WELL KNOWN YOUTH IS VICTIM OF LOCK JAW
TETANUS, DEVELOPED FROM BITE OF DOG, PROVES FATAL TO BUFORD BAILEY, OF THIS CITY.
After suffering from days with tetanus, or lock-jaw, developed as the result of being bitten by a dog on Sept. 15, Buford Bailey, a well known young man of this city, son of Ben H. Bailey, one of the pioneers of McAlester, died at the family residence, 229 West Choctaw Avenue, just after 12 o'clock Thursday.
Young Bailey was employed by the Jones Motor Company, having recently completed a course in a Kansas City electrical engineering school.

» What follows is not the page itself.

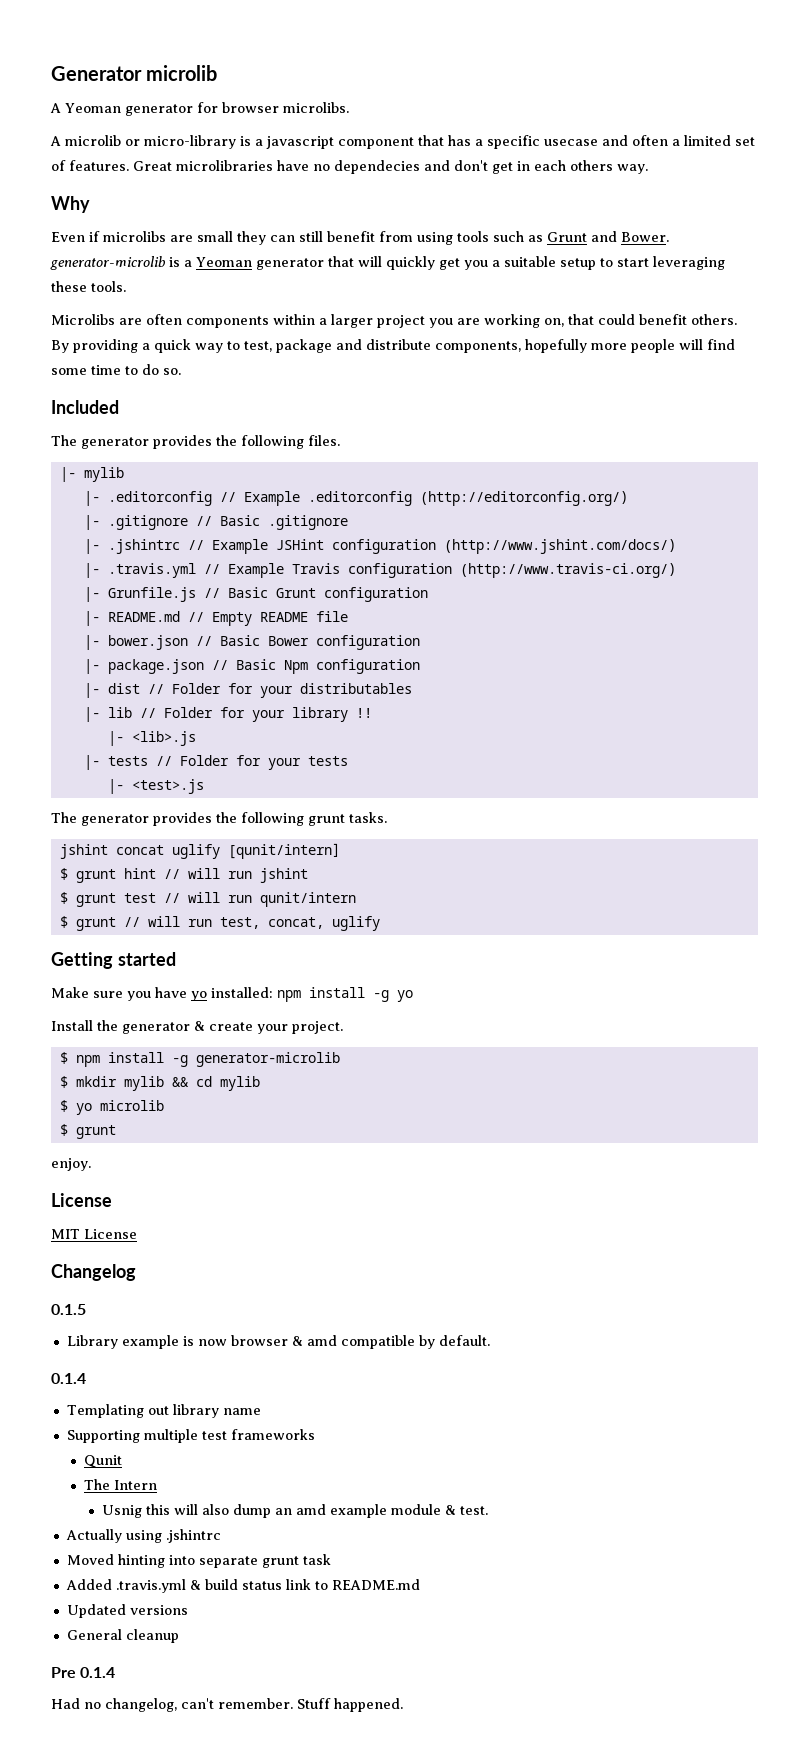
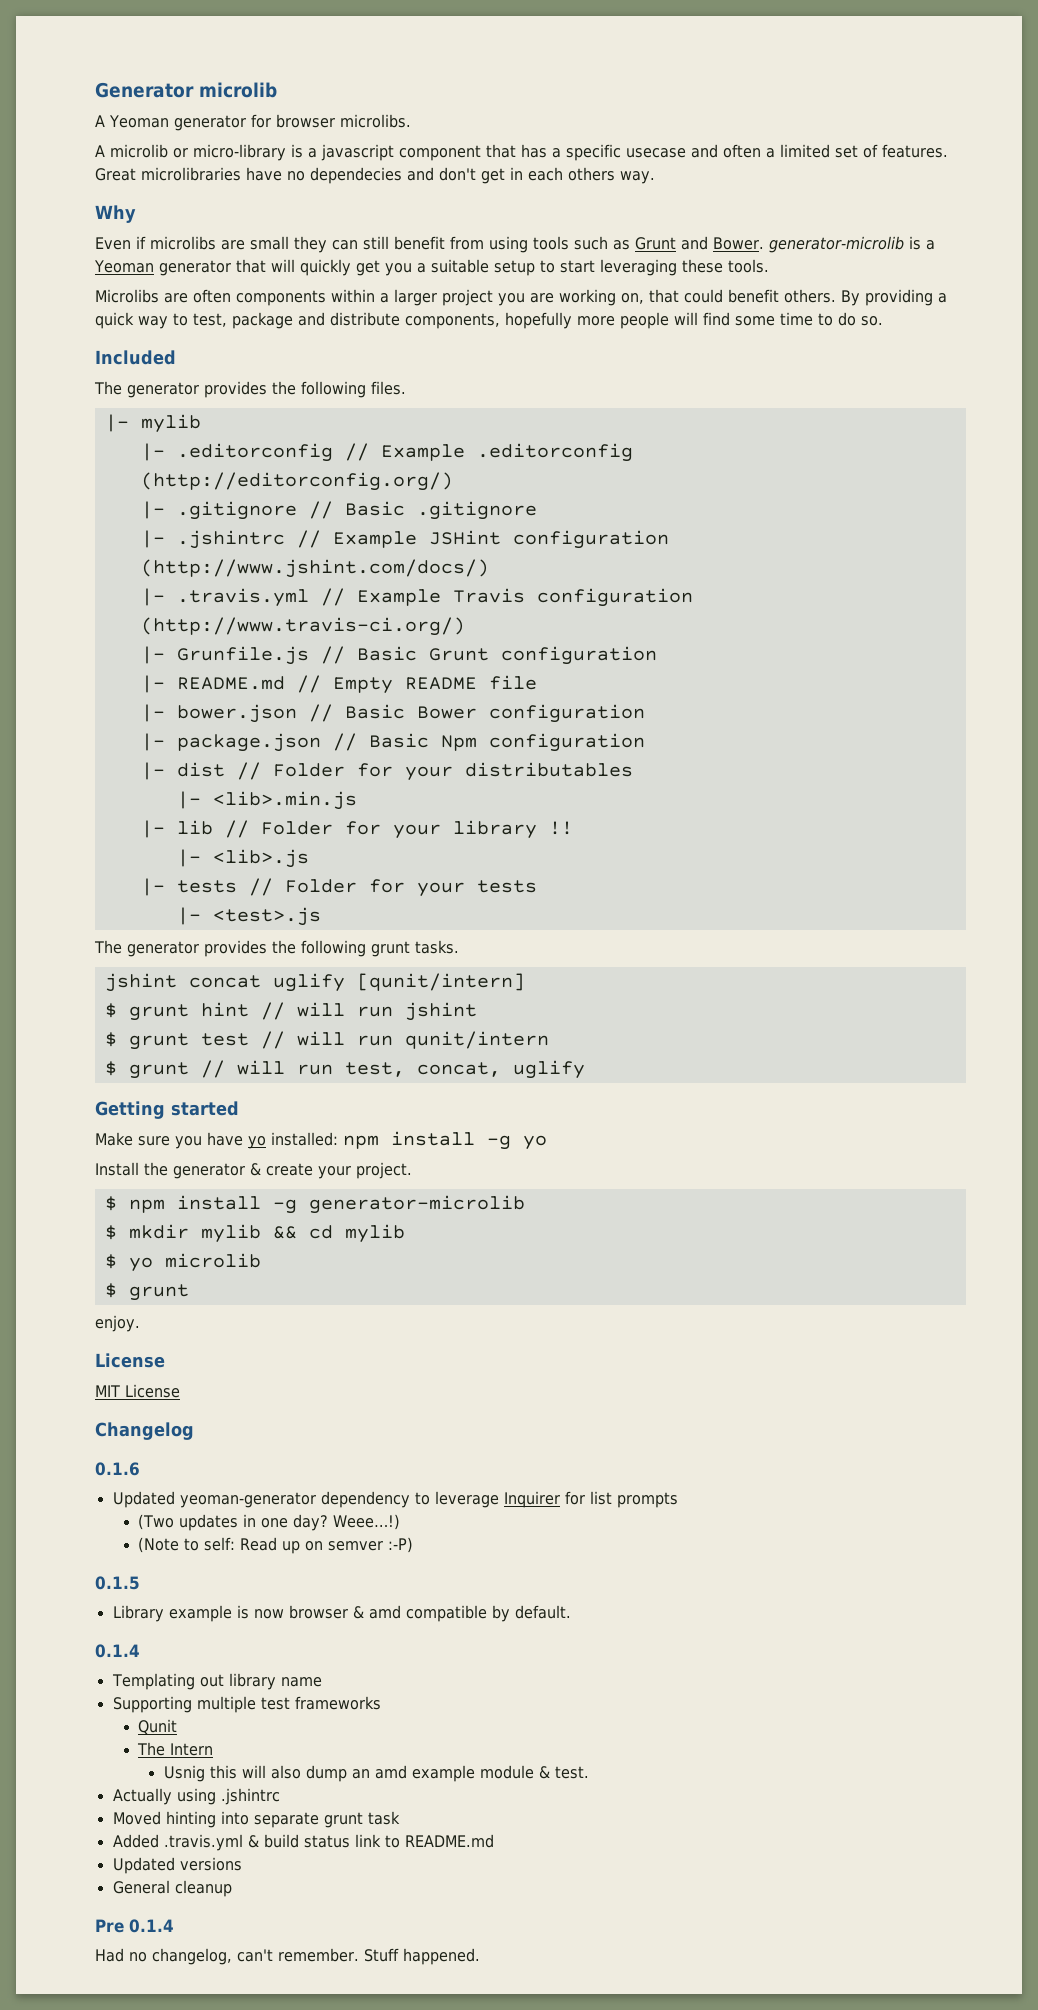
(412, 688) none -> [176,791,357,810] // |- <lib>.min.js
(136, 1272) none -> [95,1462,140,1476] [112,1491,678,1508] [138,1514,401,1531] [138,1537,414,1554] // 0.1.6 // Updated yeoman-generator dependency to leverage Inquirer for list prompts // (Two updates in one day? Weee…!) // (Note to self: Read up on semver :-P)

On September 15 he was bitten by a vicious dog, which also bit several other persons, among them Mary Carlton, Tom Emanuel and William Stover. The dog's head was sent to the state laboratories at Oklahoma City for analysis to determine if the animal had been affected with rabies, but it got lost in transit and went to Kansas City instead, consequently was never examined.
None of the other persons bitten have developed any symptoms of either tetanus or hydrophobia. All have taken the Pasteur treatment, however.
Young Bailey was bitten on the thigh, and tetanus set up last Sunday. He suffered greatly until the end came Thursday. Physicians attending the case said, however, that tetanus could have developed from the dog-bite without the animal being affected with rabies.
Funeral arrangements provide for a service at the family residence Saturday morning, Rev. Walter Douglas preaching the funeral sermon. Burial will be in Oak Hill Cemetery.
The deceased is survived by his parents, and by two brothers, Roland of Muskogee and Ben. H., Jr. of McAlester, and by two sisters, Mrs. Kate Phillips of Atoka and Mrs. S.M. Perry, of Shamrock.